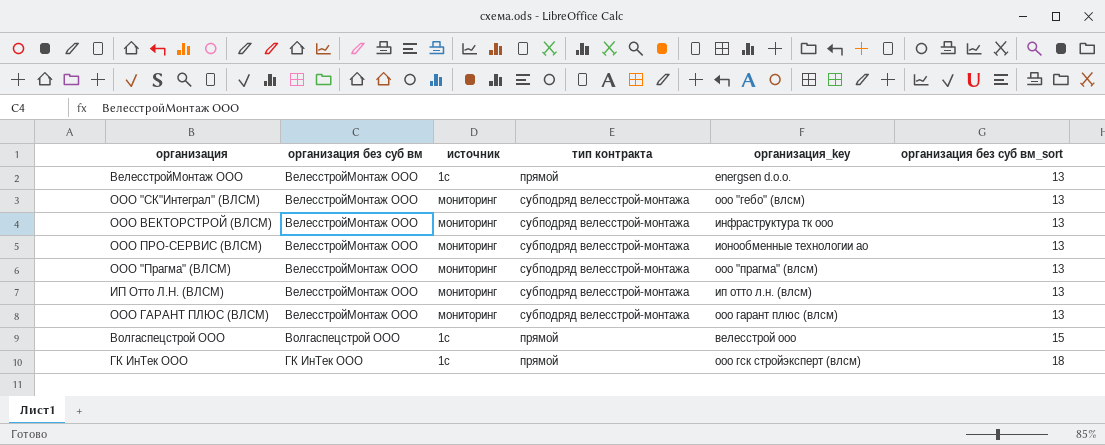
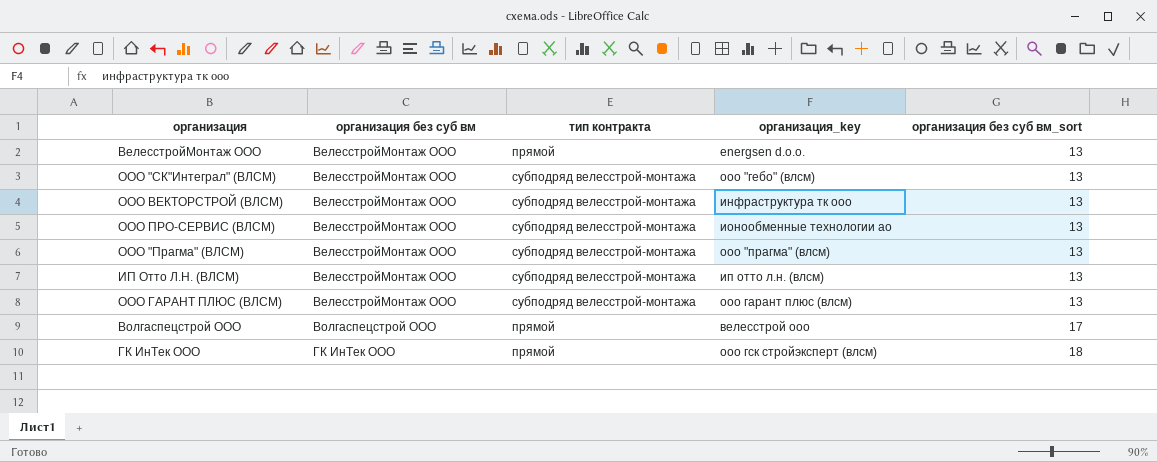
column источник | position: 3 -> none
Волгаспецстрой ООО | организация без суб вм_sort: 15 -> 17

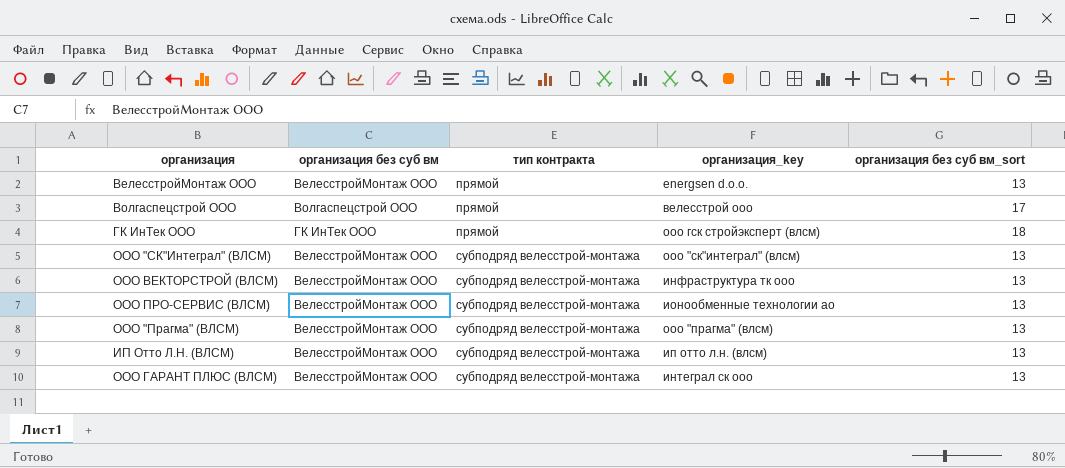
row order: организация без суб вм ascending -> тип контракта ascending
ООО "СК"Интеграл" (ВЛСМ) | организация_key: ооо "гебо" (влсм) -> ооо "ск"интеграл" (влсм)
ООО ГАРАНТ ПЛЮС (ВЛСМ) | организация_key: ооо гарант плюс (влсм) -> интеграл ск ооо

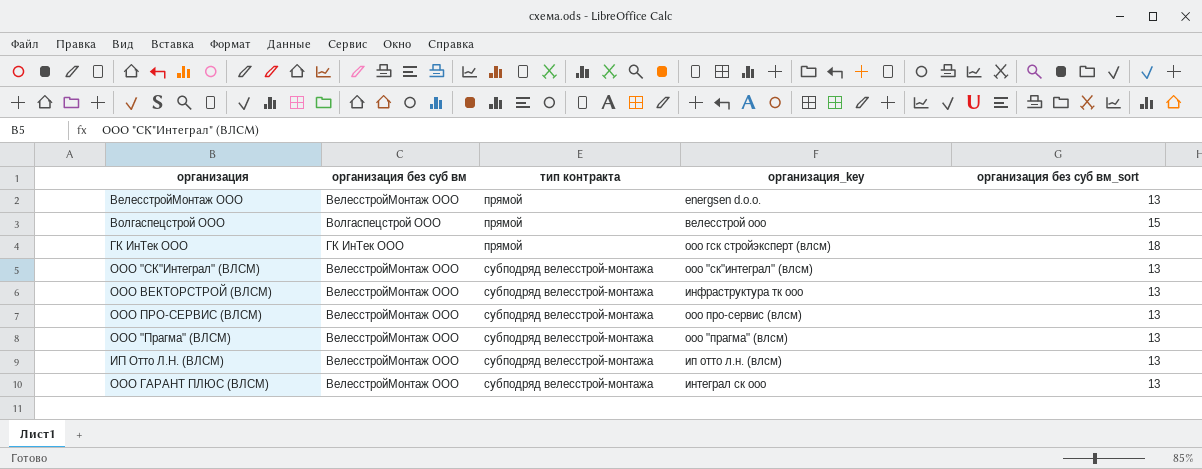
Волгаспецстрой ООО | организация без суб вм_sort: 17 -> 15
ООО ПРО-СЕРВИС (ВЛСМ) | организация_key: ионообменные технологии ао -> ооо про-сервис (влсм)

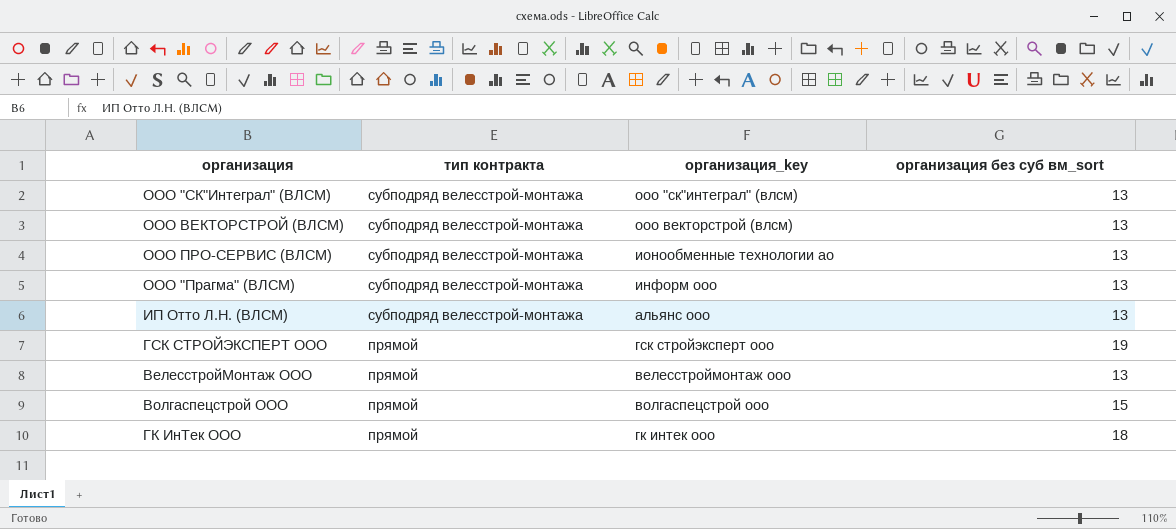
row order: тип контракта ascending -> тип контракта descending
column организация без суб вм | position: 2 -> none
row ООО ГАРАНТ ПЛЮС (ВЛСМ): ВелесстройМонтаж ООО | субподряд велесстрой-монтажа | интеграл ск ооо | 13 -> none
ООО ВЕКТОРСТРОЙ (ВЛСМ) | организация_key: инфраструктура тк ооо -> ооо векторстрой (влсм)
ООО ПРО-СЕРВИС (ВЛСМ) | организация_key: ооо про-сервис (влсм) -> ионообменные технологии ао
ООО "Прагма" (ВЛСМ) | организация_key: ооо "прагма" (влсм) -> информ ооо
ИП Отто Л.Н. (ВЛСМ) | организация_key: ип отто л.н. (влсм) -> альянс ооо
row ГСК СТРОЙЭКСПЕРТ ООО: none -> прямой | гск стройэксперт ооо | 19
ВелесстройМонтаж ООО | организация_key: energsen d.o.o. -> велесстроймонтаж ооо
Волгаспецстрой ООО | организация_key: велесстрой ооо -> волгаспецстрой ооо
ГК ИнТек ООО | организация_key: ооо гск стройэксперт (влсм) -> гк интек ооо

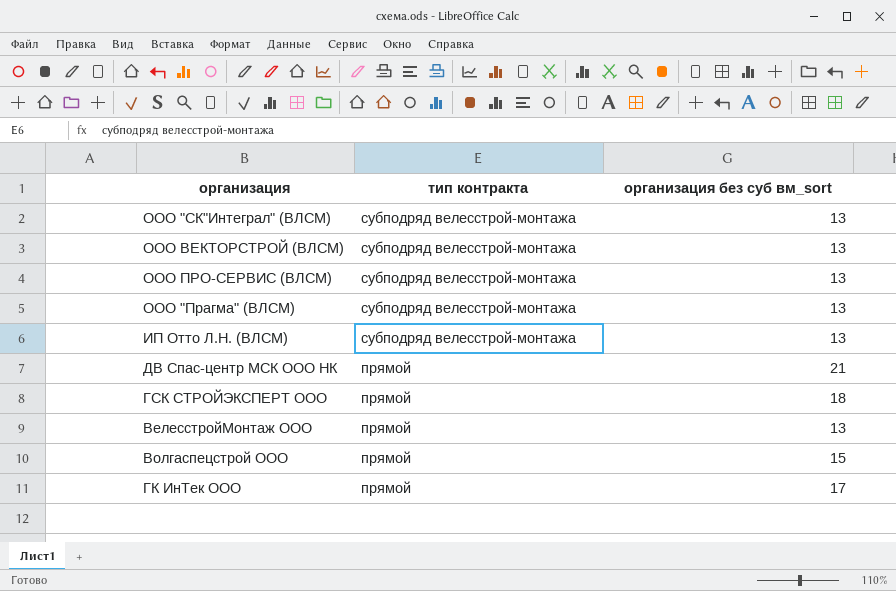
column организация_key | position: 3 -> none
row ДВ Спас-центр МСК ООО НК: none -> прямой | 21
ГСК СТРОЙЭКСПЕРТ ООО | организация без суб вм_sort: 19 -> 18
ГК ИнТек ООО | организация без суб вм_sort: 18 -> 17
----
• [Activity]:
We ask that the entries above be copied exactly, with the pictures omitted.

• [Result of this exercise]:
column источник | position: 3 -> none
Волгаспецстрой ООО | организация без суб вм_sort: 15 -> 17

row order: организация без суб вм ascending -> тип контракта ascending
ООО "СК"Интеграл" (ВЛСМ) | организация_key: ооо "гебо" (влсм) -> ооо "ск"интеграл" (влсм)
ООО ГАРАНТ ПЛЮС (ВЛСМ) | организация_key: ооо гарант плюс (влсм) -> интеграл ск ооо

Волгаспецстрой ООО | организация без суб вм_sort: 17 -> 15
ООО ПРО-СЕРВИС (ВЛСМ) | организация_key: ионообменные технологии ао -> ооо про-сервис (влсм)

row order: тип контракта ascending -> тип контракта descending
column организация без суб вм | position: 2 -> none
row ООО ГАРАНТ ПЛЮС (ВЛСМ): ВелесстройМонтаж ООО | субподряд велесстрой-монтажа | интеграл ск ооо | 13 -> none
ООО ВЕКТОРСТРОЙ (ВЛСМ) | организация_key: инфраструктура тк ооо -> ооо векторстрой (влсм)
ООО ПРО-СЕРВИС (ВЛСМ) | организация_key: ооо про-сервис (влсм) -> ионообменные технологии ао
ООО "Прагма" (ВЛСМ) | организация_key: ооо "прагма" (влсм) -> информ ооо
ИП Отто Л.Н. (ВЛСМ) | организация_key: ип отто л.н. (влсм) -> альянс ооо
row ГСК СТРОЙЭКСПЕРТ ООО: none -> прямой | гск стройэксперт ооо | 19
ВелесстройМонтаж ООО | организация_key: energsen d.o.o. -> велесстроймонтаж ооо
Волгаспецстрой ООО | организация_key: велесстрой ооо -> волгаспецстрой ооо
ГК ИнТек ООО | организация_key: ооо гск стройэксперт (влсм) -> гк интек ооо

column организация_key | position: 3 -> none
row ДВ Спас-центр МСК ООО НК: none -> прямой | 21
ГСК СТРОЙЭКСПЕРТ ООО | организация без суб вм_sort: 19 -> 18
ГК ИнТек ООО | организация без суб вм_sort: 18 -> 17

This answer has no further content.